En sus ojos me perdería y su mirada destelladamente asombrosa subyugaría mi ser.
Tiempo de antaño cuando la conocí, maravillado quién no pudiera estar, seducido de primera impresión, estupefacto al poco tiempo
Y la autenticidad hizo de ella su amuleto propio, no tengo idea las veces que reíamos a carcajadas, no tengo idea siquiera las veces que compartimos experiencias, los ánimos talante descollante en ella.
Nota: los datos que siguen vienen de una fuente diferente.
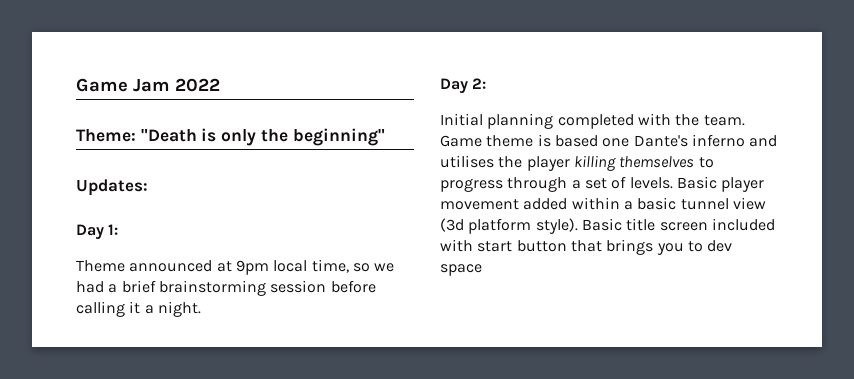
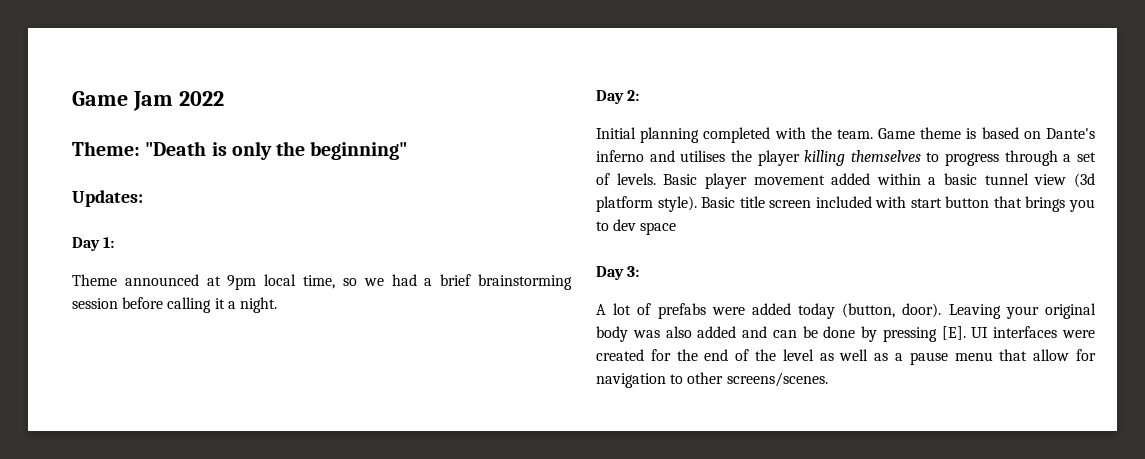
[602,138,630,147] one -> [1023,131,1041,139] on
(482, 270) none -> [596,266,640,280] [596,303,1096,319] [596,326,1095,342] [596,349,1096,365] [596,372,828,388] // Day 3: // A lot of prefabs were added today (button, door). Leaving your original body was also added and can be done by pressing [E]. UI interfaces were created for the end of the level as well as a pause menu that allow for navigation to other screens/scenes.

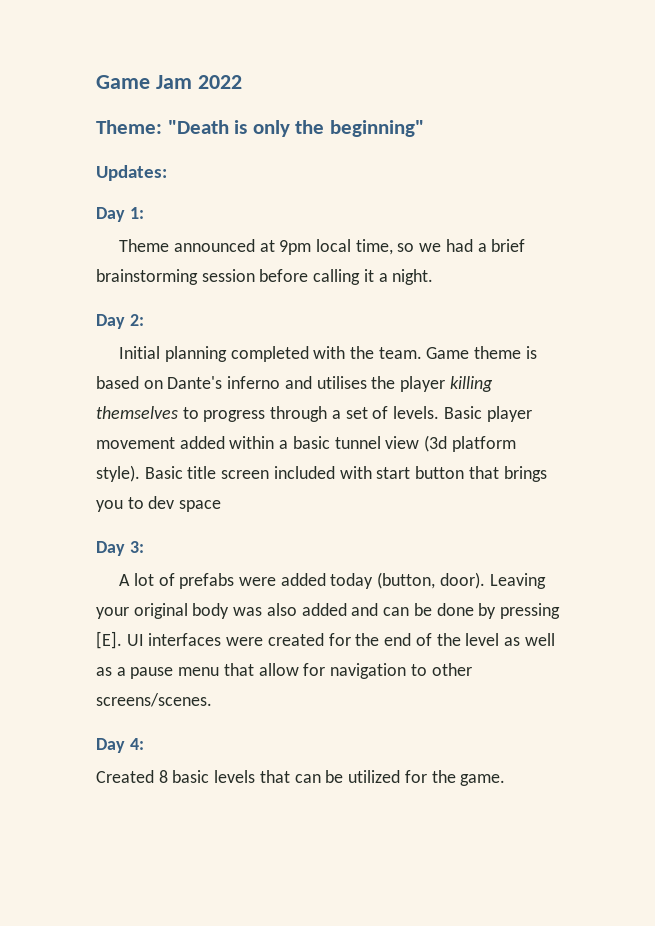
(828, 379) none -> [96,738,144,753] [96,770,506,786] // Day 4: // Created 8 basic levels that can be utilized for the game.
Adonde quiera que fuese pretendía sacar una sonrisa y alegría genuina, sus facciones por mucho atractivas cautivaron, cautivan, cautivarán…
Y al igual que uno pudo caer rendido, me pregunto si uno podría salir de aquel embrujo involuntario, de seguro que no…
Al menos no en esta vida, al menos no en este tiempo, al menos no ahora.
El semblante suyo denota ternura ecuánime, denota también contundente suspicacia, al igual que sus ojos cobrizos, sus labios te llevarían al edén, a la gloria, al sueño infinito, o solamente a escribir unas cuantas palabras
Si alguien tratase de no ser tan obvio debería no desnudar el corazón de tal manera.
Debería también contemplar la beldad suprema y natural de quien vaya a leer dichas líneas.
Debería no caer rendido como yo ante la magia hecha mujer que me tiene atrapado y me hace soñar con mundos de fantasía más allá de lo tangible y real.
Es una locura pero mi cordura huyó cuando sus labios tocaron los míos y no creo que regresará.